They told their friends and family.  And they told their friends, and they told theirs, and slowly the church grew.  People came who were hungry for forgiveness, for mercy, for grace, for life.  And they found it, and they became one people, a people called Light of the World, a place where people were fully known and totally welcomed and radically loved.

They survived change.  Some traditions stayed, and some faded.  They moved from building to building as it was needed.  Finances changed, and they went from two pastors to one and full-time staff to half-time.  They had one intern pastor, and then another, and another.  Their founding pastor was called to larger ministry, and on the day she left they laid hands on her, and with great hope and trust they prayed for the future of all.

They knew there was something greater than death here -- something more than a pastor -- something that felt like life, abundant and real.  

An interim pastor came, and guided them through transition.  They talked and discussed and met and voted and became the first Reconciling in Christ church in Dakota County, repeating what they heard every Sunday over the communion table:  All are welcome -- no exceptions.

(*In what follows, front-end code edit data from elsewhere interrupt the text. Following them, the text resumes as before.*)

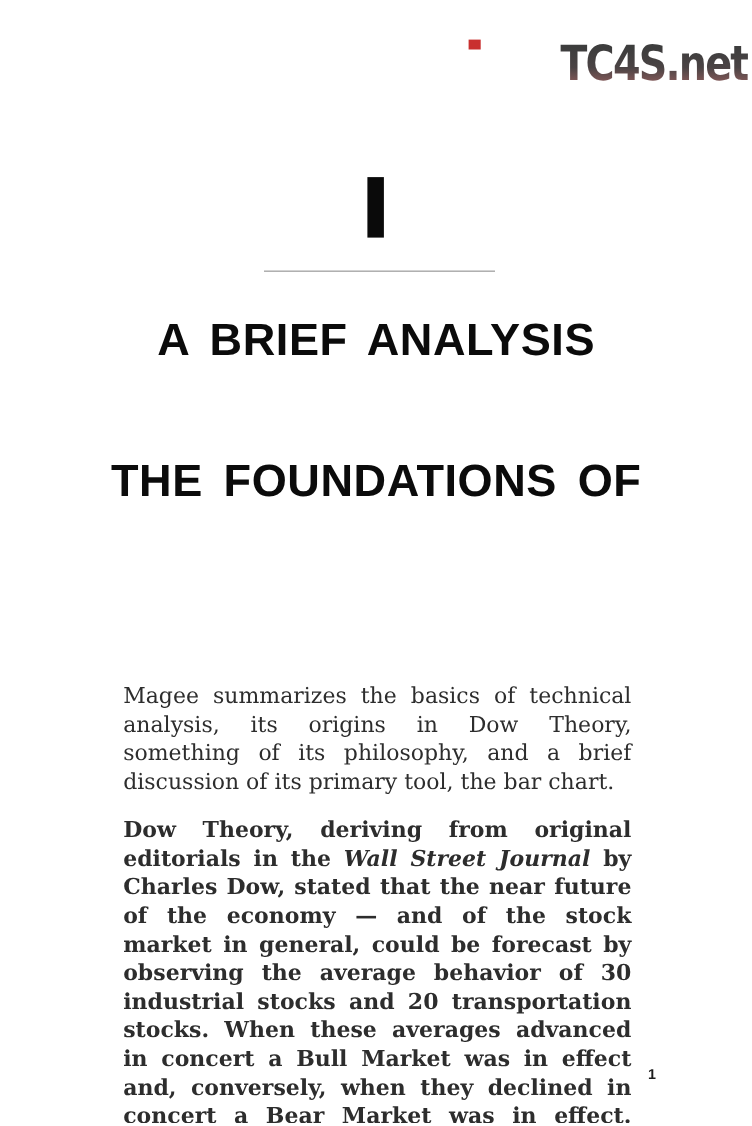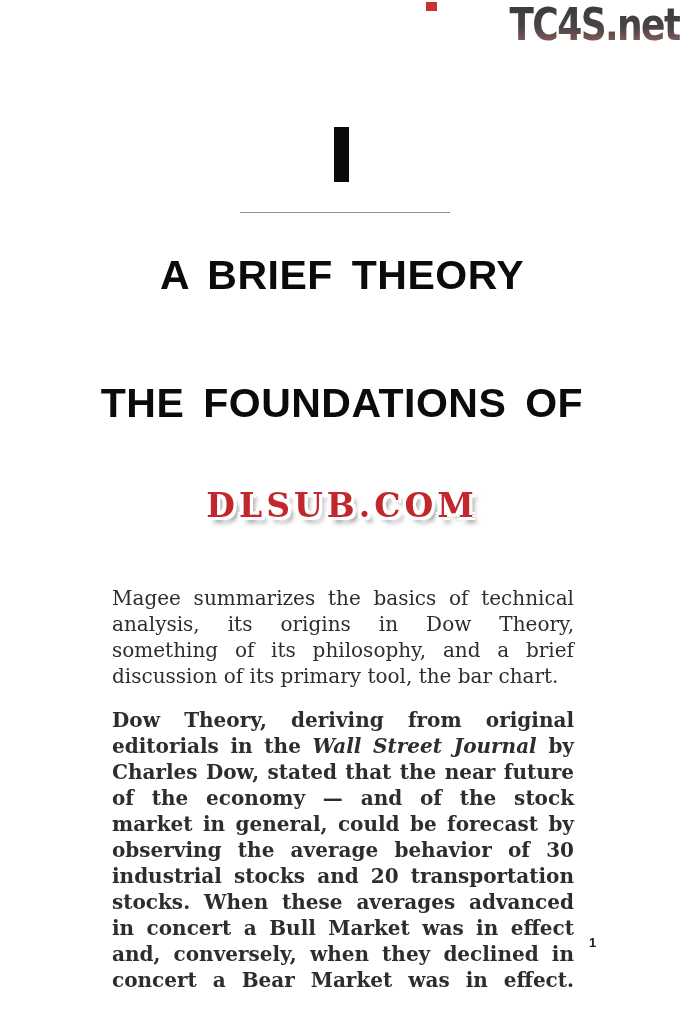--- a/index.html
+++ b/index.html
@@ -4,20 +4,21 @@
 <style>
   * { margin: 0; padding: 0; box-sizing: border-box; }
   html, body { background: #ffffff; }
   .page {
     position: relative;
     width: 684px;
     height: 987px;
     background: #ffffff;
     overflow: hidden;
     font-family: "Liberation Sans", sans-serif;
+    margin-top: 34px;
   }
 
   
   .tc4s-wrap {
     position: absolute;
     top: 2px;
     right: 4px;
     z-index: 2;
   }
   .tc4s-accent {
@@ -158,26 +159,25 @@
   <div class="tc4s-wrap">
     <span class="tc4s-accent"></span>
     <span class="tc4s-text">TC4S.net</span>
   </div>
 
   <div class="chapter-num">1</div>
 
   <div class="divider"></div>
 
   <h1 class="chapter-title">
-    <span>A BRIEF THEORY</span><br>
+    <span>A BRIEF ANALYSIS</span><br>
     <br>
     <span>THE FOUNDATIONS OF</span><br>
   </h1>
 
-  <div class="dlsub">DLSUB.COM</div>
 
   <div class="body-text">
     <p>Magee summarizes the basics of technical analysis, its origins in Dow Theory, something of its philosophy, and a brief discussion of its primary tool, the bar chart.</p>
     <p><span>Dow Theory, deriving from original editorials in the </span><span class="italic">Wall Street Journal</span><span> by Charles Dow, stated that the near future of the economy — and of the stock market in general, could be forecast by observing the average behavior of 30 industrial stocks and 20 transportation stocks. When these averages advanced in concert a Bull Market was in effect and, conversely, when they declined in concert a Bear Market was in effect. Signals cast off by these two averages may be used as buy-and-sell indicators and have been for 100 years. Buying and selling on Dow signals would have netted $362,212.98 in 103 years on an initial $100 investment as opposed to $39,685.03 realized from a buy-and-hold plan.</span></p>
   </div>
 
   <div class="page-number">1</div>
 
 
 </div>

They called a new pastor.  She came and she stayed, and she brought with her a wonderful partner and a passion for justice.  There was life, new life, new joys and excitement.  And every Sunday they met together to praise God and break bread and remember each others’ stories.  

And today you will lay hands on me, your third intern, and send me forth.  But thinking that the story stops here would be like thinking the story stops in Acts 2.  It doesn’t.  Even if I didn’t know a single word of the Bible past where we ended today, I would know the story doesn’t stop, because two thousand years later here we are.  Two thousand years later we are still devoting ourselves to the apostles’ teaching and fellowship, to the breaking of bread, and to prayers.  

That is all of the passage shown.